Shearer and Sutton. Keys and Gray. Allardyce and pints of wine. Football’s Premier League era has been shaped by all manner of game-changing double acts. By contrast, the last three decades on the virtual pitch have been ruled by just one particular pairing.
EA Sports and FIFA’s 30-year partnership has generated hundreds of millions of videogame sales and tens of billions of dollars in revenue. Perhaps inevitably it’s now come to an end thanks, largely, to a row over how that money is distributed and a disagreement over just which party is responsible for that popularity – what feuding rock musicians used to call ‘creative differences’, essentially.
And so FIFA 23 finds the franchise hanging up its boots. A few months back, the developers’ official unveiling suggested the series might fizzle out in a half-hearted holding pattern, that this final instalment would be the equivalent of an old-school player testimonial in which the referee is duty bound to award a penalty just to ensure an ageing veteran can sign off with a goal and some sympathy applause.

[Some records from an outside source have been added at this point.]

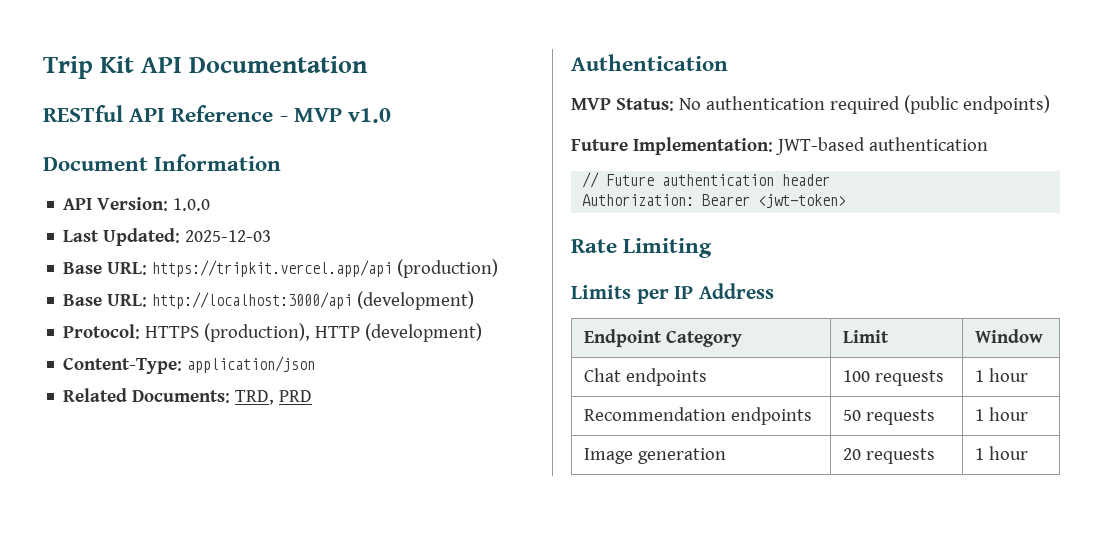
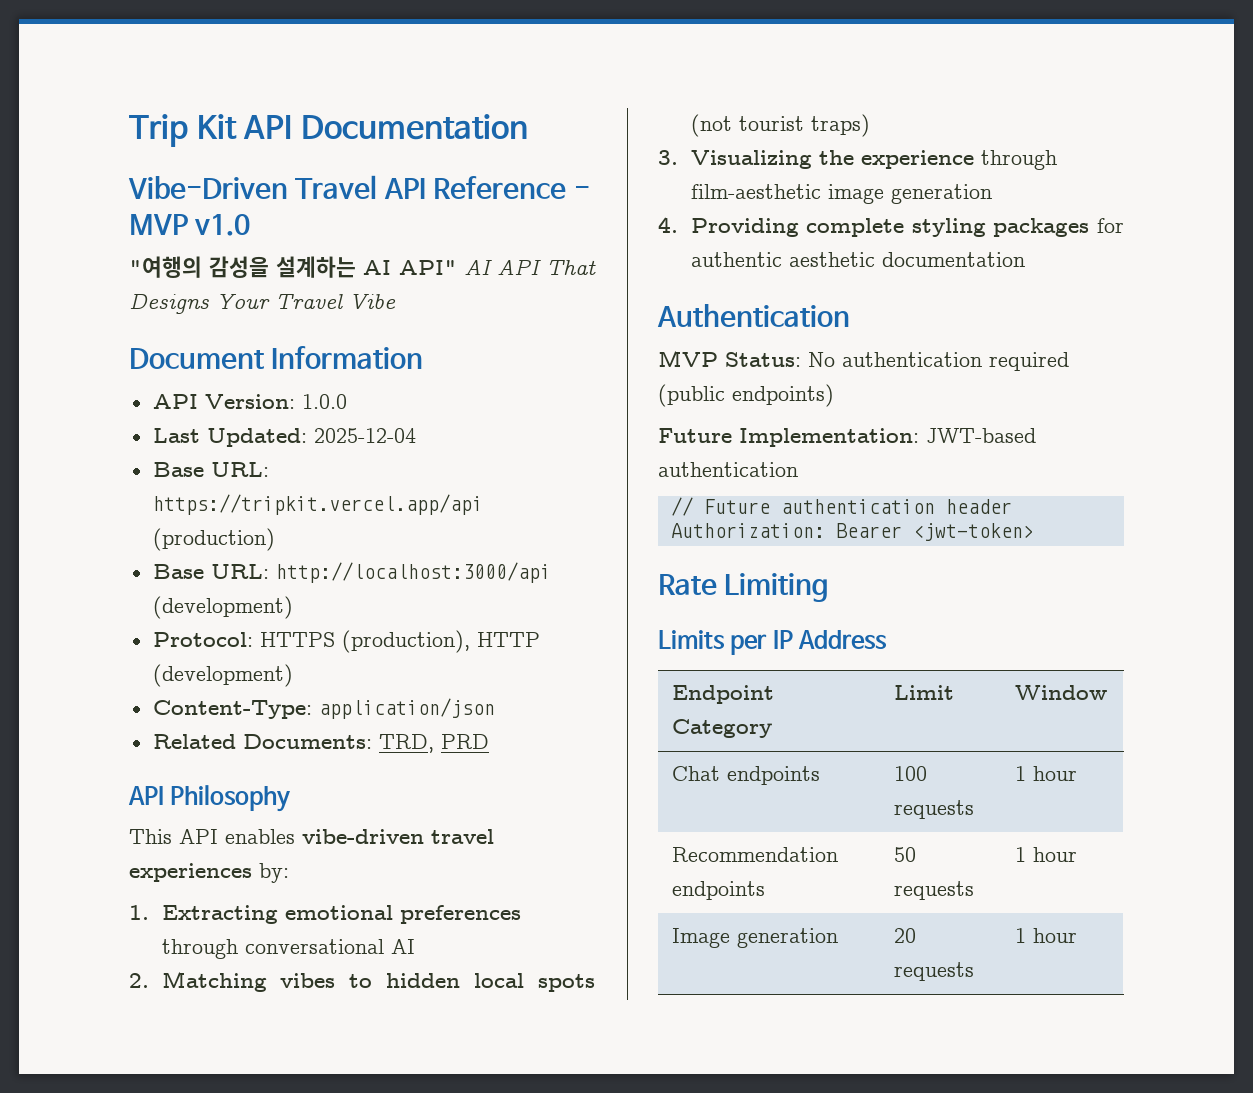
- RESTful API Reference - MVP v1.0
+ Vibe-Driven Travel API Reference - MVP v1.0
+ "여행의 감성을 설계하는 AI API" AI API That Designs Your Travel Vibe
- Last Updated: 2025-12-03
+ Last Updated: 2025-12-04
+ API Philosophy
+ This API enables vibe-driven travel experiences by:
+ 1. Extracting emotional preferences through conversational AI
+ 2. Matching vibes to hidden local spots (not tourist traps)
+ 3. Visualizing the experience through film-aesthetic image generation
+ 4. Providing complete styling packages for authentic aesthetic documentation

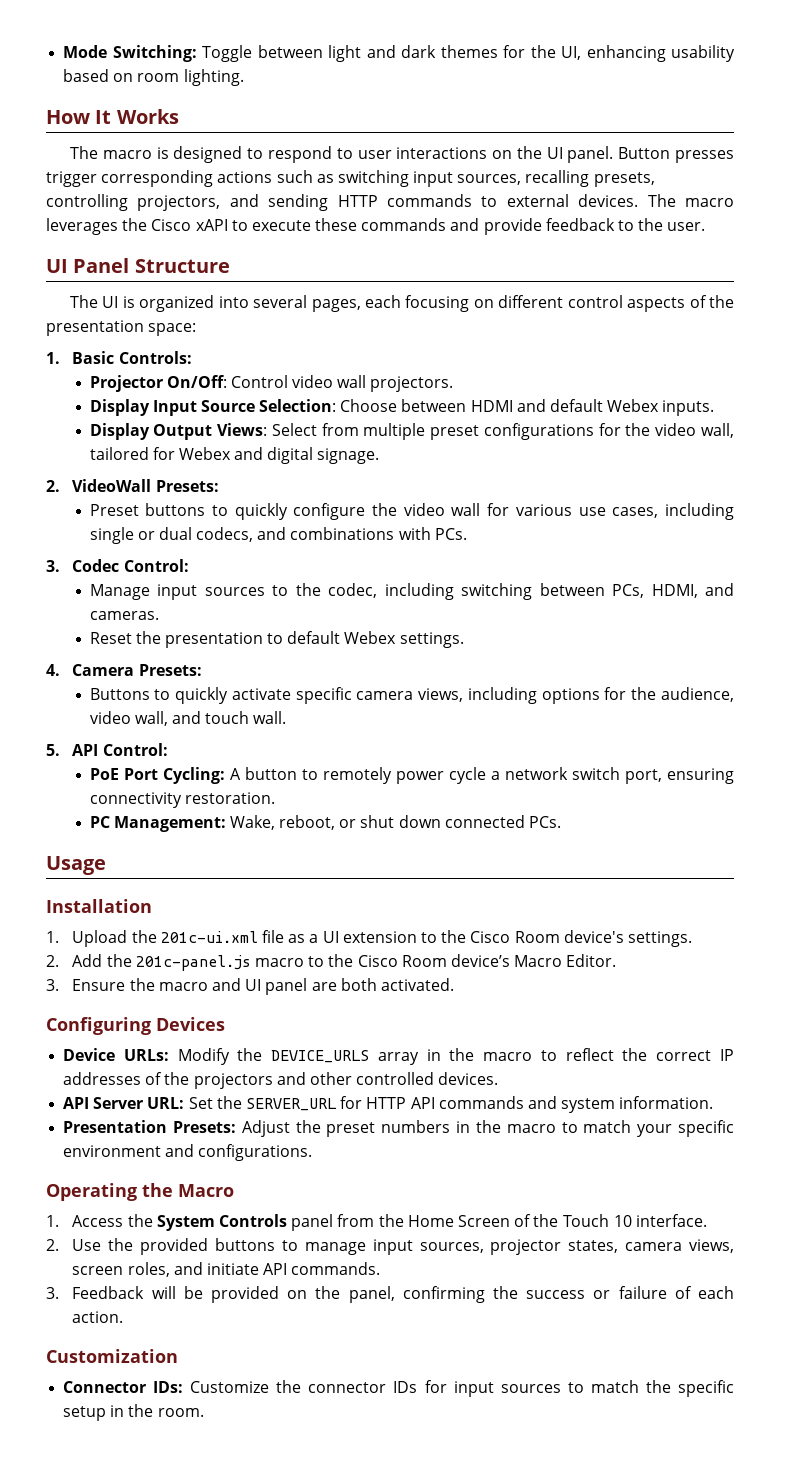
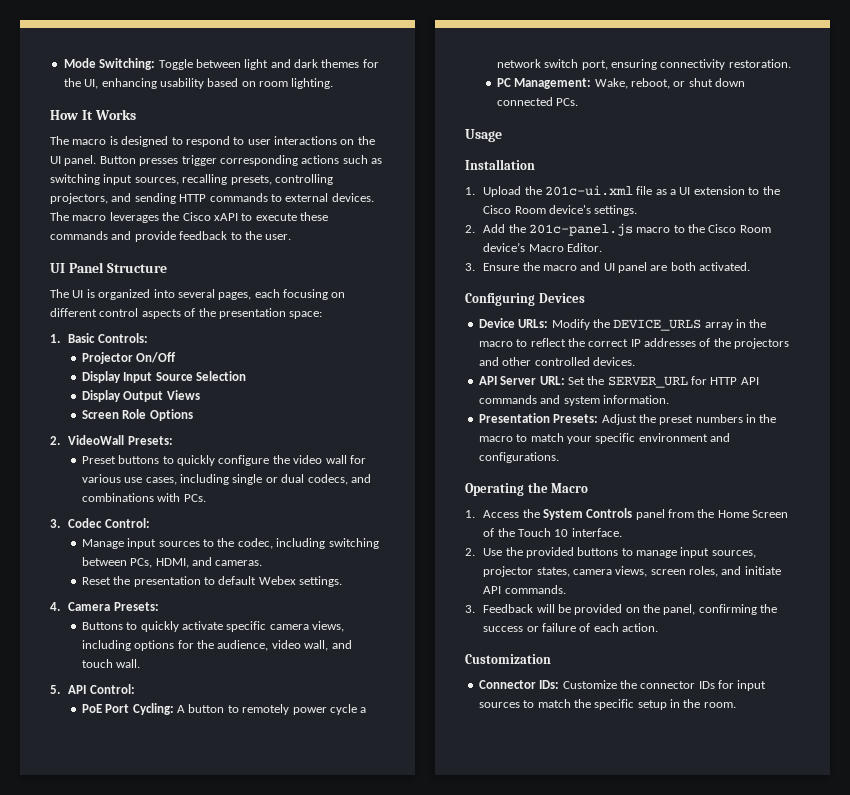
- Projector On/Off: Control video wall projectors.
- Display Input Source Selection: Choose between HDMI and default Webex inputs.
- Display Output Views: Select from multiple preset configurations for the video wall, tailored for Webex and digital signage.
+ Projector On/Off
+ Display Input Source Selection
+ Display Output Views
+ Screen Role Options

It’s no small surprise, then, to discover FIFA 23 is something of a baller, more akin to a late winner in a mid-ranking domestic cup competition (let’s not get too carried away – this is still an incremental annual update after all). It all starts, as it should, on the pitch. The game engine’e deeply unsexily named new mechanics, Hypermotion 2 and AccelerATE, combine to make a truly beautiful whole.
By the end of the season last year’s game was, in the commentator’s vernacular, running through treacle – particularly on current gen consoles, where players were leaden-footed and the ball wobbled through the air on seemingly pre-destined trajectories.
In comparison, FIFA 23 moves. New animations and physics models make for a gloriously unpredictable affair. Sure, it’s still possible to pull off impossible skill moves at the drop of a shoulder button but the increase in collisions and ricochets accurately represents the chaos underpinning the game’s beauty.
And after years of vacillating between extremes, it finally feels like FIFA has got a handle on player pace. By dividing the roster into archetypes of sprinters, long-distance runners, and a blend of the two, the game inherently feels more balanced – and fair.
It’s a common theme. The goalscoring pendulum seems more centred: defensive tackling feels more effective but the keepers more realistically fallible should your attacker break through. The gimmicky power shot is largely unstoppable if you get it away, but that’s not always a given thanks to the move’s comically long wind-up.
Of course, all the usual caveats with regard to future gameplay patches apply here. FIFA matches in January are markedly different from those in October, and definitively calling the experience on release is like judging the effectiveness of a transfer window on deadline day. Still, you can only review what’s in front of you, and FIFA 23 currently plays better than it has in years.
Elsewhere EA Sports have spent a commendable amount of time making good on their pre-release promise of creating their most inclusive FIFA yet. The increased focus on the women’s game is, frankly, long overdue – even if the execution still feels a touch tokenistic.
Chelsea cover star Sam Kerr features throughout, and female footballers have been motion captured for the first time, ensuring they move correctly on the pitch. However the licensed English WSL and French Division 1 Feminine leagues are easy to miss amid the multitude of mens’ competitions and, in practice, are largely reskins, with the teams playing in their male counterparts’ stadiums (Manchester City aside). Even AFC Richmond, the fictional team from the TV show Ted Lasso included here as a PR stunt, get their own ground to play in.